[[ Data for analysis, beginning ]]
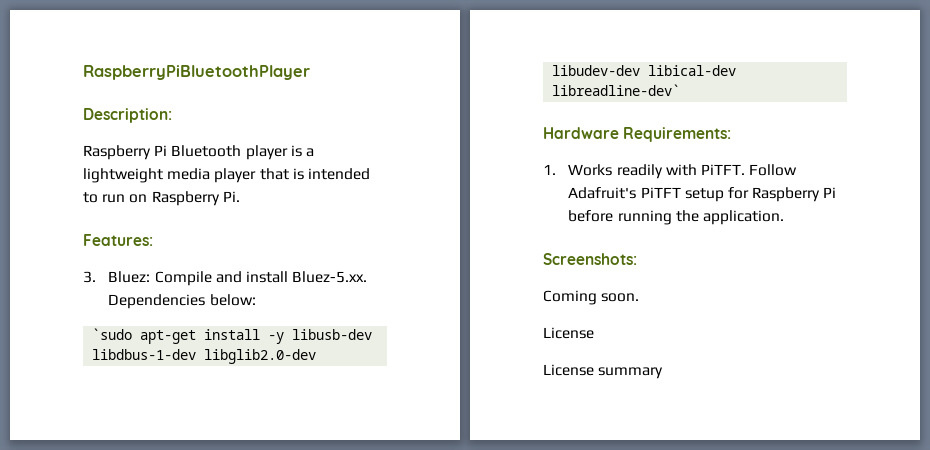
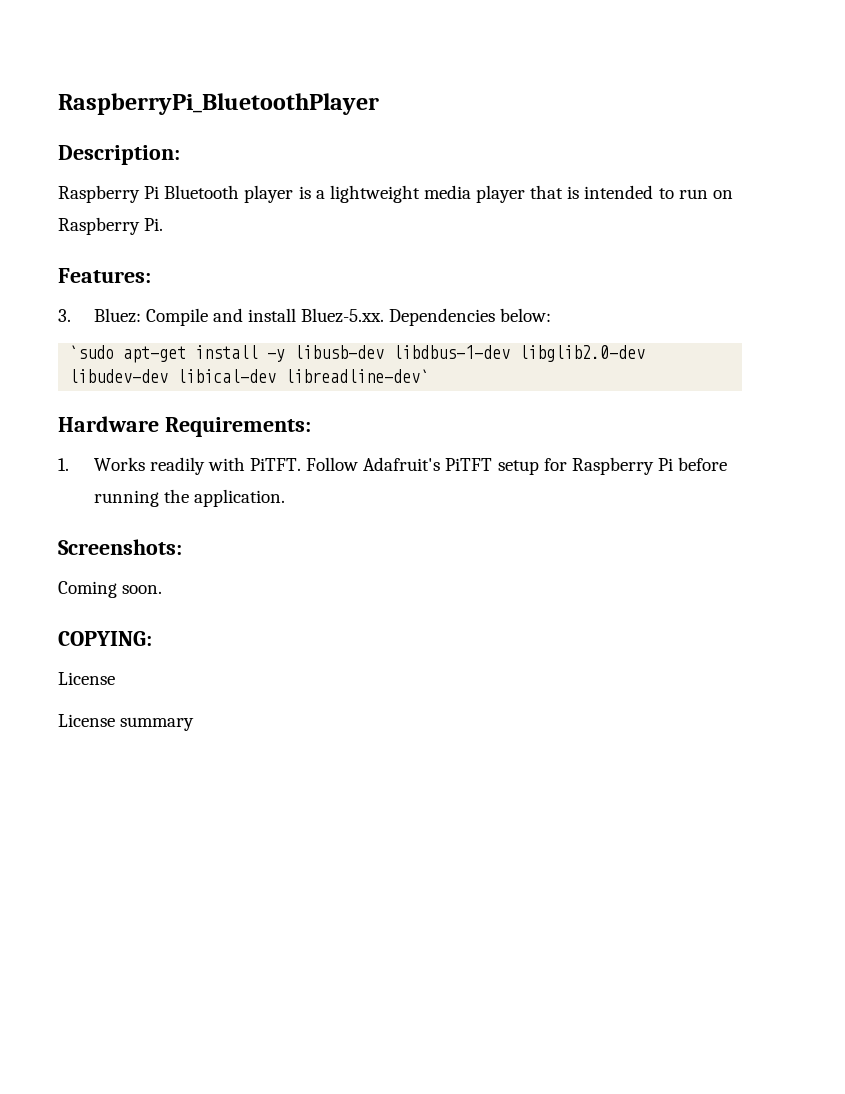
[83,65,310,80] RaspberryPiBluetoothPlayer -> [58,93,379,115] RaspberryPi_BluetoothPlayer
(640, 297) none -> [58,631,152,646] // COPYING:

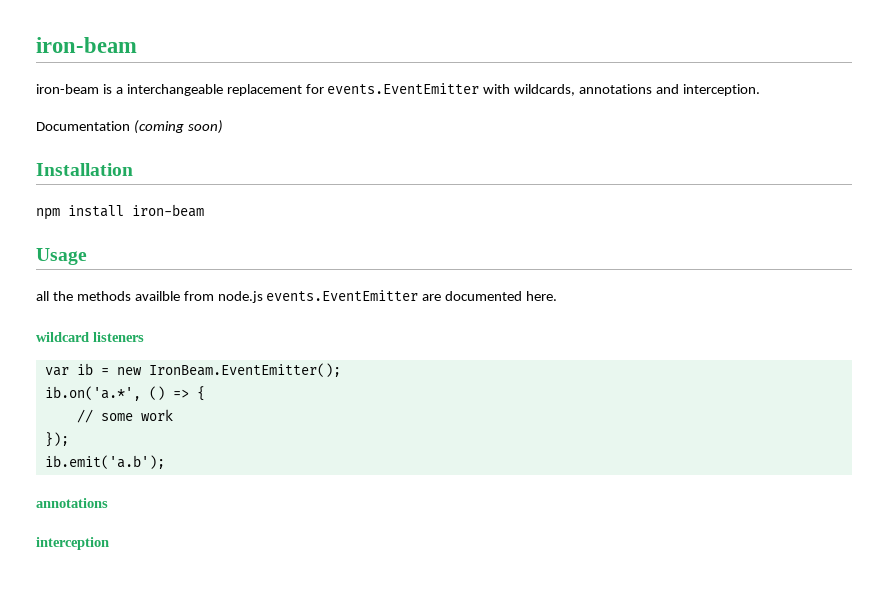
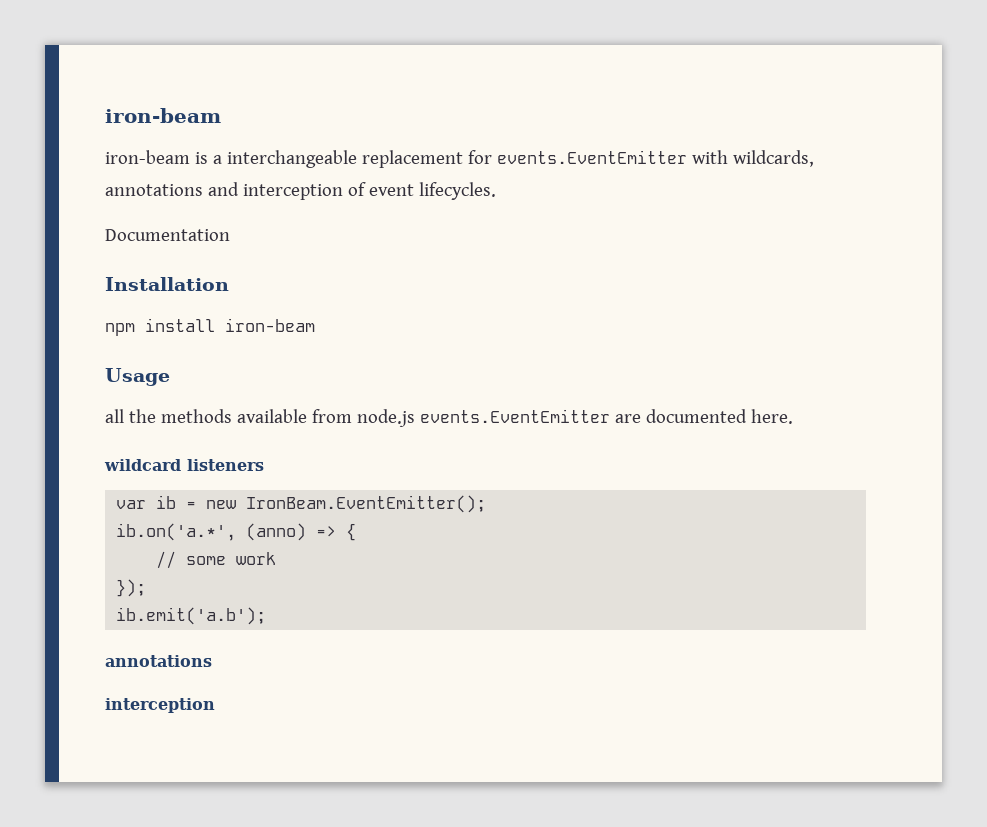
[683,84,761,96] interception. -> [242,182,496,200] interception of event lifecycles.
[133,120,223,134] (coming soon) -> (230, 235) none
[134,291,180,301] availble -> [236,409,307,423] available
[148,386,165,400] () -> [246,523,307,541] (anno)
[[ Data for analysis, end ]]
What you have to do: Give the listing above again in its entirety, exactly as written and free of images.

Worked solution:
[83,65,310,80] RaspberryPiBluetoothPlayer -> [58,93,379,115] RaspberryPi_BluetoothPlayer
(640, 297) none -> [58,631,152,646] // COPYING:

[683,84,761,96] interception. -> [242,182,496,200] interception of event lifecycles.
[133,120,223,134] (coming soon) -> (230, 235) none
[134,291,180,301] availble -> [236,409,307,423] available
[148,386,165,400] () -> [246,523,307,541] (anno)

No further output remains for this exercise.